After greenlighting Guernsey and Jersey in July, the European Securities and Markets Authority (ESMA) has begun to assess whether Australia, Canada, Japan, the Cayman Islands, the Isle of Man and Bermuda should be eligible to seek a pan-EU marketing passport provided by the Alternative Investment Fund Managers Directive (AIFMD), reported PDI sister title pfm.
Since 2014, ESMA has been evaluating an initial group of six non-EU countries—Guernsey, Jersey, Hong Kong, Switzerland, Singapore and the US—to determine whether they should be allowed to market across EU borders under AIFMD. In July, ESMA gave its blessing to Guernsey and Jersey and said Switzerland would also be approved following tweaks to its legislation.
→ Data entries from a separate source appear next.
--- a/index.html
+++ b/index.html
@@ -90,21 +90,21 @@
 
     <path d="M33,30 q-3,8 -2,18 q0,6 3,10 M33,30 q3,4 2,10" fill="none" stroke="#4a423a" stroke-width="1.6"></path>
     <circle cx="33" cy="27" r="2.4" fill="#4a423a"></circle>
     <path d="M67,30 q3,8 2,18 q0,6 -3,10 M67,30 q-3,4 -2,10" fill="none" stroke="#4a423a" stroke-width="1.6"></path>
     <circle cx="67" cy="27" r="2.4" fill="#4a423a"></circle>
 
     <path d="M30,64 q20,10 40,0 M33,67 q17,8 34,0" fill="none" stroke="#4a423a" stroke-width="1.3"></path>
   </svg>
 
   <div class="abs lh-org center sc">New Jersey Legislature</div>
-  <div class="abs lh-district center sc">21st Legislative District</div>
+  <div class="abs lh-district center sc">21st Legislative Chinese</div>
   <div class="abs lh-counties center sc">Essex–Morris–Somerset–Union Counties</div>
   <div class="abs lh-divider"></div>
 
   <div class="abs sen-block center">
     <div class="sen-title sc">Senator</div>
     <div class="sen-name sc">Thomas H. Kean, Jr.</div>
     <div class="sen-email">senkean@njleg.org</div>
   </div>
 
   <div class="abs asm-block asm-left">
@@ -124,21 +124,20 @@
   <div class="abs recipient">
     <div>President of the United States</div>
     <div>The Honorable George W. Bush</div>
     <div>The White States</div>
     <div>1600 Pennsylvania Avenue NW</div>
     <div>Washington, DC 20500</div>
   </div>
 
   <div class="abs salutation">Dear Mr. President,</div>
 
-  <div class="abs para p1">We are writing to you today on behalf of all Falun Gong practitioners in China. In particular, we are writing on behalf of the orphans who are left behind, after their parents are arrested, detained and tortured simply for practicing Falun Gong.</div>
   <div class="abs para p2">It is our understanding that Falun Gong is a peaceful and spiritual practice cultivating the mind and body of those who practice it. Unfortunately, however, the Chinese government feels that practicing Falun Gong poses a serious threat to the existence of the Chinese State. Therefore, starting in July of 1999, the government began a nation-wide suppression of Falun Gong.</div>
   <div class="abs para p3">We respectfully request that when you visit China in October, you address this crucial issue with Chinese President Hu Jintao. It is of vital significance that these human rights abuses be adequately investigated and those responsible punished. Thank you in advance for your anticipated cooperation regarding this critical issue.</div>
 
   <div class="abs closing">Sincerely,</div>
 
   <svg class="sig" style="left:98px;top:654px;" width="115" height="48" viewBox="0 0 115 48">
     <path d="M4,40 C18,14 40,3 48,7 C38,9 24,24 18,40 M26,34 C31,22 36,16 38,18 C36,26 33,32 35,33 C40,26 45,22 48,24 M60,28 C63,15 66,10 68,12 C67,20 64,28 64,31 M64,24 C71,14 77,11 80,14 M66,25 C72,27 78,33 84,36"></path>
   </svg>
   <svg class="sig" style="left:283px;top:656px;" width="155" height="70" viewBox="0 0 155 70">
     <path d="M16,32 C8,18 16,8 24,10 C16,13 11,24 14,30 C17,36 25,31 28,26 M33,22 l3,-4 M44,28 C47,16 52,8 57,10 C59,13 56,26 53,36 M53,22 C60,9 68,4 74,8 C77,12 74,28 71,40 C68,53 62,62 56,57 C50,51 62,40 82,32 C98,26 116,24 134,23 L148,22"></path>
ESMA said it would need more time, however, to assess the regulatory rigor of the other three jurisdictions.
In a speech to the European Parliament’s Economic and Monetary Affairs Committee yesterday, ESMA chair Steven Maijoor noted that while ESMA will continue its assessment of the first group, it will also begin assessing the second group of six, noting that it made more sense to base the creation of a non-EU passport on a larger sample of countries.
“It must be said that there is no perfect way to select non-EU countries but we made our selection of jurisdictions taking into account a number of factors including the amount of activity already being carried out by entities from these countries under the [national private placement regimes], the existing knowledge and experience of EU [national competent authorities] with respect to their counterparts in these jurisdictions and the efforts made by stakeholders from these countries to engage with the process,” Maijoor stated.
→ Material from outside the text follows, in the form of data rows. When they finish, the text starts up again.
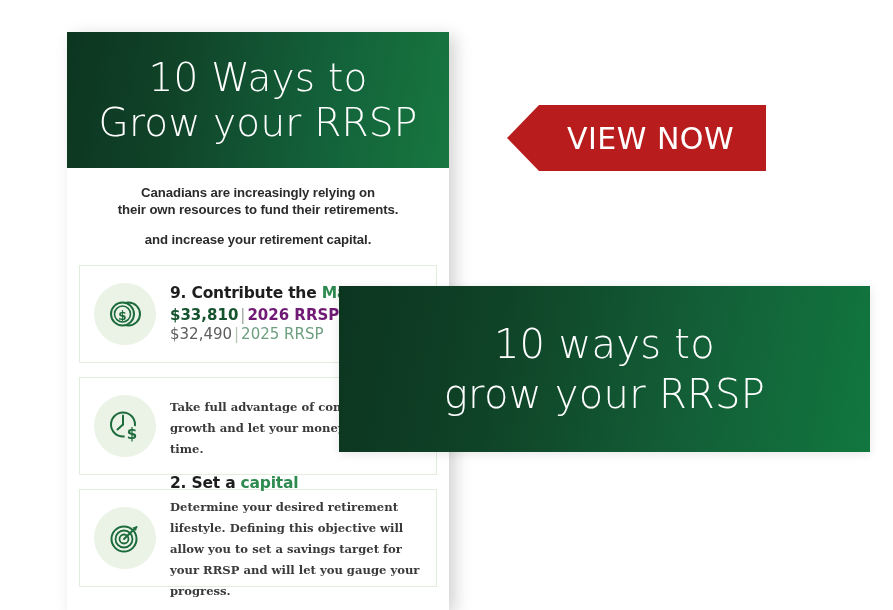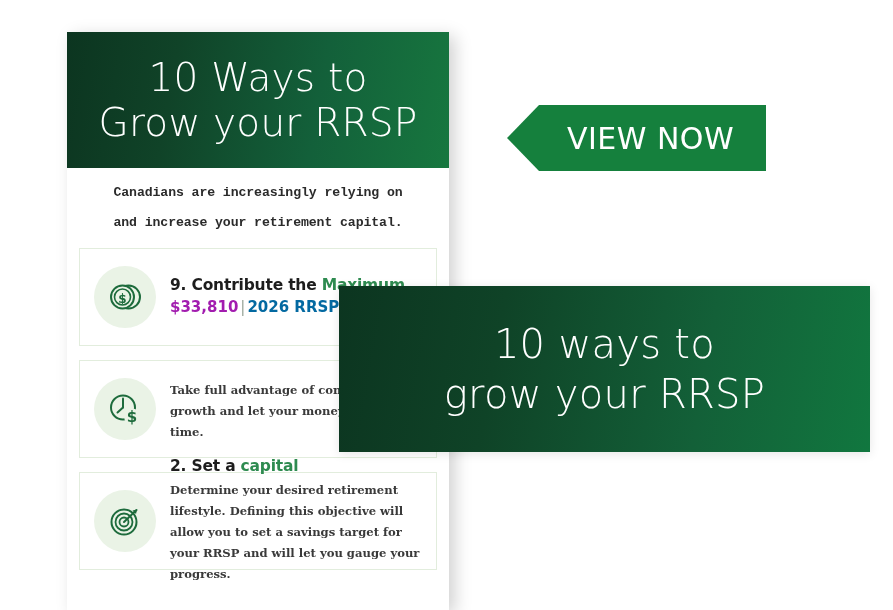--- a/index.html
+++ b/index.html
@@ -61,21 +61,21 @@
   .info-intro {
     padding: 16px 22px 6px 22px;
     text-align: center;
     color: #2b2b2b;
   }
   .info-intro p {
     margin: 0;
     font-size: 13.2px;
     line-height: 17px;
     font-weight: 600;
-    font-family: Liberation Mono, monospace;
+    font-family: Liberation Sans, sans-serif;
     letter-spacing: -0.1px;
   }
   .info-intro p.second { margin-top: 13px; }
   .info-intro .ln { display: block; }
 
   .cards {
     padding: 11px 12px 0 12px;
   }
 
   .tip-card {
@@ -128,35 +128,35 @@
     font-weight: 600;
   }
 
   .limit-rows { margin-top: 3px; }
   .limit-row {
     font-size: 15px;
     line-height: 19.5px;
     white-space: nowrap;
     font-family: "DejaVu Sans", sans-serif;
   }
-  .limit-row .amt { color: #a21caf; font-weight: 700; }
+  .limit-row .amt { color: #14532d; font-weight: 700; }
   .limit-row .sep { color: #9aa69a; font-weight: 400; padding: 0 2px; }
-  .limit-row .yr  { color: #0369a1; font-weight: 700; }
+  .limit-row .yr  { color: #701a75; font-weight: 700; }
   .limit-row.secondary .amt { color: #5c5c5c; font-weight: 400; }
   .limit-row.secondary .yr  { color: #6d9f7f; font-weight: 400; }
   .limit-row.secondary .sep { color: #b9c4b9; }
 
   
   .view-now {
     position: absolute;
     left: 499px;
     top: 105px;
     width: 259px;
     height: 66px;
-    background: #15803d;
+    background: #b91c1c;
     color: #ffffff;
     display: flex;
     align-items: center;
     justify-content: center;
     -webkit-clip-path: polygon(0% 50%, 32px 0%, 100% 0%, 100% 100%, 32px 100%);
     clip-path: polygon(0% 50%, 32px 0%, 100% 0%, 100% 100%, 32px 100%);
     box-sizing: border-box;
     padding-left: 28px;
     cursor: pointer;
   }
@@ -202,20 +202,21 @@
     <div class="info-header">
       <div class="info-header-title">
         <span class="ln">10 Ways to</span>
         <span class="ln">Grow your RRSP</span>
       </div>
     </div>
 
     <div class="info-intro">
       <p>
         <span class="ln">Canadians are increasingly relying on</span>
+        <span class="ln">their own resources to fund their retirements.</span>
       </p>
       <p class="second">
         <span class="ln">and increase your retirement capital.</span>
       </p>
     </div>
 
     <div class="cards">
 
       <div class="tip-card">
         <div class="tip-icon">
@@ -223,20 +224,21 @@
             <circle cx="23.5" cy="20" r="11.5" fill="none" stroke="#1d6b3c" stroke-width="2"></circle>
             <circle cx="17.5" cy="20" r="11.5" fill="#eaf3e6" stroke="#1d6b3c" stroke-width="2"></circle>
             <circle cx="17.5" cy="20" r="8" fill="none" stroke="#1d6b3c" stroke-width="1.6"></circle>
             <text x="17.5" y="25.5" text-anchor="middle" font-family="DejaVu Sans, sans-serif" font-size="12" font-weight="700" fill="#1d6b3c">$</text>
           </svg>
         </div>
         <div class="tip-body">
           <div class="tip-title"><span>9. Contribute the </span><span class="accent">Maximum</span></div>
           <div class="limit-rows">
             <div class="limit-row"><span class="amt">$33,810</span><span class="sep">|</span><span class="yr">2026 RRSP</span></div>
+            <div class="limit-row secondary"><span class="amt">$32,490</span><span class="sep">|</span><span class="yr">2025 RRSP</span></div>
           </div>
         </div>
       </div>
 
       <div class="tip-card">
         <div class="tip-icon">
           <svg width="40" height="40" viewBox="0 0 40 40" aria-hidden="true">
             <circle cx="18" cy="18.5" r="12" fill="none" stroke="#1d6b3c" stroke-width="2"></circle>
             <line x1="18" y1="18.5" x2="18" y2="9.5" stroke="#1d6b3c" stroke-width="2" stroke-linecap="round"></line>
             <line x1="18" y1="18.5" x2="12.5" y2="23.5" stroke="#1d6b3c" stroke-width="2" stroke-linecap="round"></line>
Although ESMA’s recently-published 2016 Working Program notes that the decision on whether or not to extend a passport to third country managers would be due to the European Commission by Q4 2016, in the meeting Maijoor indicated that the regulator may speed up that timeline. The Commission intends to set a new deadline for ESMA, likely March 2016.
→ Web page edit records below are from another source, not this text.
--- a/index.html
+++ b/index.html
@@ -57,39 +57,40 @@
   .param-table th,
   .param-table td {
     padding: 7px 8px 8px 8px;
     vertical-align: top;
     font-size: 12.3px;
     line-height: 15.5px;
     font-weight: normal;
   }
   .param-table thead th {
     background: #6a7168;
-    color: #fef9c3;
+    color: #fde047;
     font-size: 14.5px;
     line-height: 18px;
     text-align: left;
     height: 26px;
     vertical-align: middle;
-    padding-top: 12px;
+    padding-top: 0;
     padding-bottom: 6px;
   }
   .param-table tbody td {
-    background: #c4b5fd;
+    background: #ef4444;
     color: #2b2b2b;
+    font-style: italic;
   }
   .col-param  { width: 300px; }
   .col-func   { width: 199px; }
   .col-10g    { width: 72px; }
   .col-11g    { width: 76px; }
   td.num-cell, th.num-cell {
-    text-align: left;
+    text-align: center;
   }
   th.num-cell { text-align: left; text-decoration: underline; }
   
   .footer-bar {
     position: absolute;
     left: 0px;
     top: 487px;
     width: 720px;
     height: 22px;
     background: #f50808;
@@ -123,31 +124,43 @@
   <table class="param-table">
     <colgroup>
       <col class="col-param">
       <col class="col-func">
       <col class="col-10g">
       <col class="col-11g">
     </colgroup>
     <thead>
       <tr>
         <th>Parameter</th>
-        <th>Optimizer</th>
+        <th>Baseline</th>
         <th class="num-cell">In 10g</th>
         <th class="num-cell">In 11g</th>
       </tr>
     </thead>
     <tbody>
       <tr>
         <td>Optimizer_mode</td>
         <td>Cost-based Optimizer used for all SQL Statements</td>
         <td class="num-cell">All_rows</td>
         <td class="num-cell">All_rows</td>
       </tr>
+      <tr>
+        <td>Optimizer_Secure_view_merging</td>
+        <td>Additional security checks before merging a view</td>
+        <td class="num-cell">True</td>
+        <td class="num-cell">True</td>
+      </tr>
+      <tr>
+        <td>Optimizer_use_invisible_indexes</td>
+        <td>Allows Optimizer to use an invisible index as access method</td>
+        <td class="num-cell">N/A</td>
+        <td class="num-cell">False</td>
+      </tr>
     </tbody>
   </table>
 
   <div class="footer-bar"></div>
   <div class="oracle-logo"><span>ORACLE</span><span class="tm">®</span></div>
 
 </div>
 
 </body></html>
This new opinion will include a further review of the countries that have not yet received positive assessment (Singapore, Hong Kong and the US) as well as the second wave of jurisdictions, this publication understands.
The news of the second round of assessments has been welcomed in Cayman, which is implementing an AIFMD equivalent regime similar to the opt-in approach taken by Guernsey, noted Mourant Ozannes partner Robert Duggan.
“On the basis that Guernsey is satisfactory to ESMA, there’s every expectation that Cayman will be acceptable to ESMA as well,” Duggan said. Duggan does not anticipate conditional approval from ESMA of the new regime (as was the case for Switzerland), which is expected to be implemented before ESMA completes its assessment early next year.
ESMA’s decision not to clear the US for a passport in July was met with disappointment from the US private funds community. ESMA said it needed more time to assess the regulatory rigor of the US, which fund managers are hoping it will approve by the new March deadline.